Dataset extract

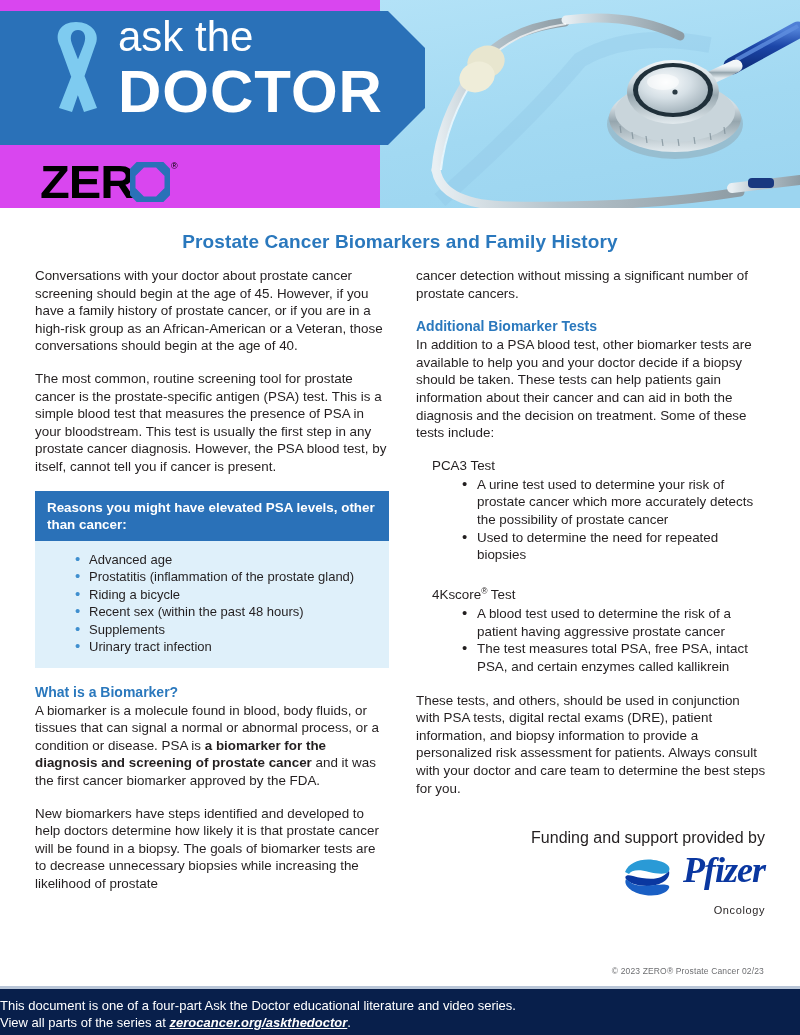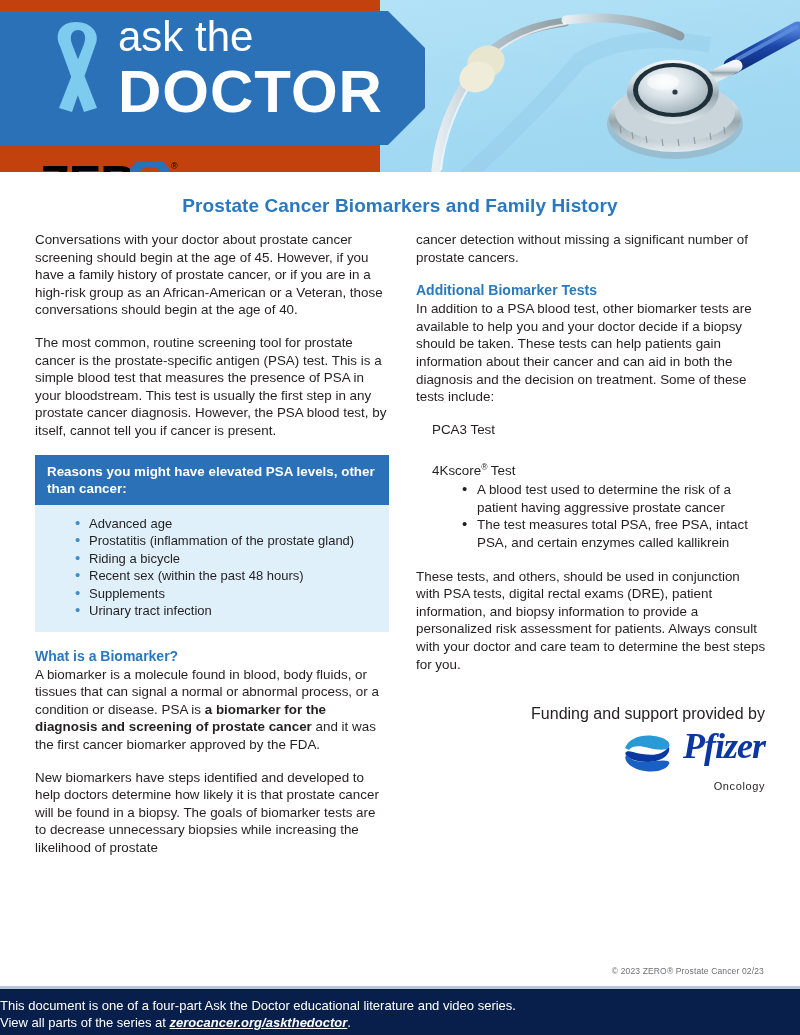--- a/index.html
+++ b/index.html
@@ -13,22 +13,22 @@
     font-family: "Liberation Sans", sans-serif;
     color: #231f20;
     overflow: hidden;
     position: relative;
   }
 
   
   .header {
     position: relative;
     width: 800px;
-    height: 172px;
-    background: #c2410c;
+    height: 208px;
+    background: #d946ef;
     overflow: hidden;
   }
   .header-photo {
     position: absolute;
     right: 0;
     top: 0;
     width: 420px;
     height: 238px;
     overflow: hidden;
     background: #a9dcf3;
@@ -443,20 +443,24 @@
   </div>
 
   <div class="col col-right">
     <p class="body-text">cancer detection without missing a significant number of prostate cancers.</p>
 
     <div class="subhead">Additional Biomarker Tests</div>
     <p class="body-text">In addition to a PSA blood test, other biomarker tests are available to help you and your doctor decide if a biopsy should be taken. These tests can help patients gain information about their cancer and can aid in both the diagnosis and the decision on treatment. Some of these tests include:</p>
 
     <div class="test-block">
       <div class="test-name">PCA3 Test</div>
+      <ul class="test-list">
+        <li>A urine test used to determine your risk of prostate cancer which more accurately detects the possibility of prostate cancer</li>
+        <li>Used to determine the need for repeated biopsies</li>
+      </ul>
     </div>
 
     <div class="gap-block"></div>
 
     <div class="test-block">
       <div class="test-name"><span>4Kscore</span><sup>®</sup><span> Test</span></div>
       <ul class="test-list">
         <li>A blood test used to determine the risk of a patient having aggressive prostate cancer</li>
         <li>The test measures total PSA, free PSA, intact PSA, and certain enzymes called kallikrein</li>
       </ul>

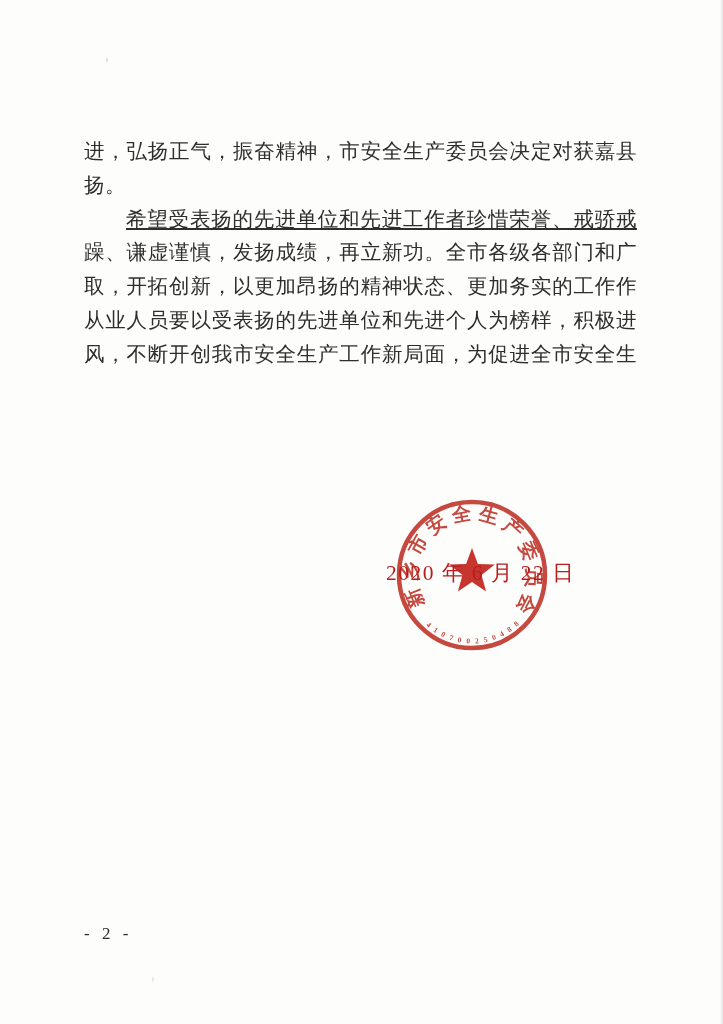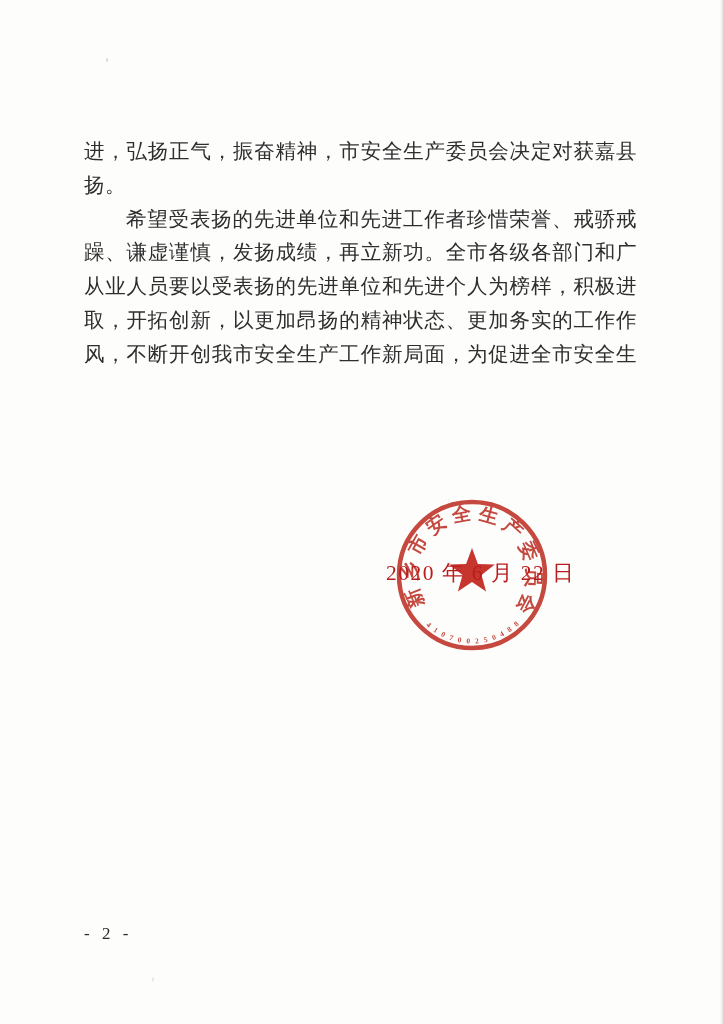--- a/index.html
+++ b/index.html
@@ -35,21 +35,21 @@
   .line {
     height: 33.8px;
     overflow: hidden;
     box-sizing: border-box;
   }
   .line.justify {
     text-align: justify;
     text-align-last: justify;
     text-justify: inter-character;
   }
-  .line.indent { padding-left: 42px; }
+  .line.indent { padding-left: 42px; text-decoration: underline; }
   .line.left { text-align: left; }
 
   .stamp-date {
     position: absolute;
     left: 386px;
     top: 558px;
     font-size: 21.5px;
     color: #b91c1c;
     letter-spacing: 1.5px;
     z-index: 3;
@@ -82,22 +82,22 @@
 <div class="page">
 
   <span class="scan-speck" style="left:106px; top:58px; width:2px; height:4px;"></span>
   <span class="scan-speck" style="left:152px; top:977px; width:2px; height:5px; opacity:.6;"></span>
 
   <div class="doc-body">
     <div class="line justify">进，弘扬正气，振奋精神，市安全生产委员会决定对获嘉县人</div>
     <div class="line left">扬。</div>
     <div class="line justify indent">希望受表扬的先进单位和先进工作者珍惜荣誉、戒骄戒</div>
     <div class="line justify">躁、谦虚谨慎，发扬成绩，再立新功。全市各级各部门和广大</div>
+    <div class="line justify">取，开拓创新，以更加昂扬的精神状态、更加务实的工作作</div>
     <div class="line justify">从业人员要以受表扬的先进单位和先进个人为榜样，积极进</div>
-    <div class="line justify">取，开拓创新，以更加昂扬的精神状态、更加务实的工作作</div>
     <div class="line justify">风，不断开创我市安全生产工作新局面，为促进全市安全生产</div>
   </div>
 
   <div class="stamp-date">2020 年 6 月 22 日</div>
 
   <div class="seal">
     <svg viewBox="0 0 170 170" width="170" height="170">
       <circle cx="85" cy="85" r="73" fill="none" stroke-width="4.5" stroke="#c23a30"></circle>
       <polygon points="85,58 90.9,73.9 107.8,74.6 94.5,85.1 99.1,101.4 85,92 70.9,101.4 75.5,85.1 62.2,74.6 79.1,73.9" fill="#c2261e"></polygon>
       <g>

Work to complete
Restate all entries above exactly, but not the images.

Output
--- a/index.html
+++ b/index.html
@@ -13,22 +13,22 @@
     font-family: "Liberation Sans", sans-serif;
     color: #231f20;
     overflow: hidden;
     position: relative;
   }
 
   
   .header {
     position: relative;
     width: 800px;
-    height: 172px;
-    background: #c2410c;
+    height: 208px;
+    background: #d946ef;
     overflow: hidden;
   }
   .header-photo {
     position: absolute;
     right: 0;
     top: 0;
     width: 420px;
     height: 238px;
     overflow: hidden;
     background: #a9dcf3;
@@ -443,20 +443,24 @@
   </div>
 
   <div class="col col-right">
     <p class="body-text">cancer detection without missing a significant number of prostate cancers.</p>
 
     <div class="subhead">Additional Biomarker Tests</div>
     <p class="body-text">In addition to a PSA blood test, other biomarker tests are available to help you and your doctor decide if a biopsy should be taken. These tests can help patients gain information about their cancer and can aid in both the diagnosis and the decision on treatment. Some of these tests include:</p>
 
     <div class="test-block">
       <div class="test-name">PCA3 Test</div>
+      <ul class="test-list">
+        <li>A urine test used to determine your risk of prostate cancer which more accurately detects the possibility of prostate cancer</li>
+        <li>Used to determine the need for repeated biopsies</li>
+      </ul>
     </div>
 
     <div class="gap-block"></div>
 
     <div class="test-block">
       <div class="test-name"><span>4Kscore</span><sup>®</sup><span> Test</span></div>
       <ul class="test-list">
         <li>A blood test used to determine the risk of a patient having aggressive prostate cancer</li>
         <li>The test measures total PSA, free PSA, intact PSA, and certain enzymes called kallikrein</li>
       </ul>

--- a/index.html
+++ b/index.html
@@ -35,21 +35,21 @@
   .line {
     height: 33.8px;
     overflow: hidden;
     box-sizing: border-box;
   }
   .line.justify {
     text-align: justify;
     text-align-last: justify;
     text-justify: inter-character;
   }
-  .line.indent { padding-left: 42px; }
+  .line.indent { padding-left: 42px; text-decoration: underline; }
   .line.left { text-align: left; }
 
   .stamp-date {
     position: absolute;
     left: 386px;
     top: 558px;
     font-size: 21.5px;
     color: #b91c1c;
     letter-spacing: 1.5px;
     z-index: 3;
@@ -82,22 +82,22 @@
 <div class="page">
 
   <span class="scan-speck" style="left:106px; top:58px; width:2px; height:4px;"></span>
   <span class="scan-speck" style="left:152px; top:977px; width:2px; height:5px; opacity:.6;"></span>
 
   <div class="doc-body">
     <div class="line justify">进，弘扬正气，振奋精神，市安全生产委员会决定对获嘉县人</div>
     <div class="line left">扬。</div>
     <div class="line justify indent">希望受表扬的先进单位和先进工作者珍惜荣誉、戒骄戒</div>
     <div class="line justify">躁、谦虚谨慎，发扬成绩，再立新功。全市各级各部门和广大</div>
+    <div class="line justify">取，开拓创新，以更加昂扬的精神状态、更加务实的工作作</div>
     <div class="line justify">从业人员要以受表扬的先进单位和先进个人为榜样，积极进</div>
-    <div class="line justify">取，开拓创新，以更加昂扬的精神状态、更加务实的工作作</div>
     <div class="line justify">风，不断开创我市安全生产工作新局面，为促进全市安全生产</div>
   </div>
 
   <div class="stamp-date">2020 年 6 月 22 日</div>
 
   <div class="seal">
     <svg viewBox="0 0 170 170" width="170" height="170">
       <circle cx="85" cy="85" r="73" fill="none" stroke-width="4.5" stroke="#c23a30"></circle>
       <polygon points="85,58 90.9,73.9 107.8,74.6 94.5,85.1 99.1,101.4 85,92 70.9,101.4 75.5,85.1 62.2,74.6 79.1,73.9" fill="#c2261e"></polygon>
       <g>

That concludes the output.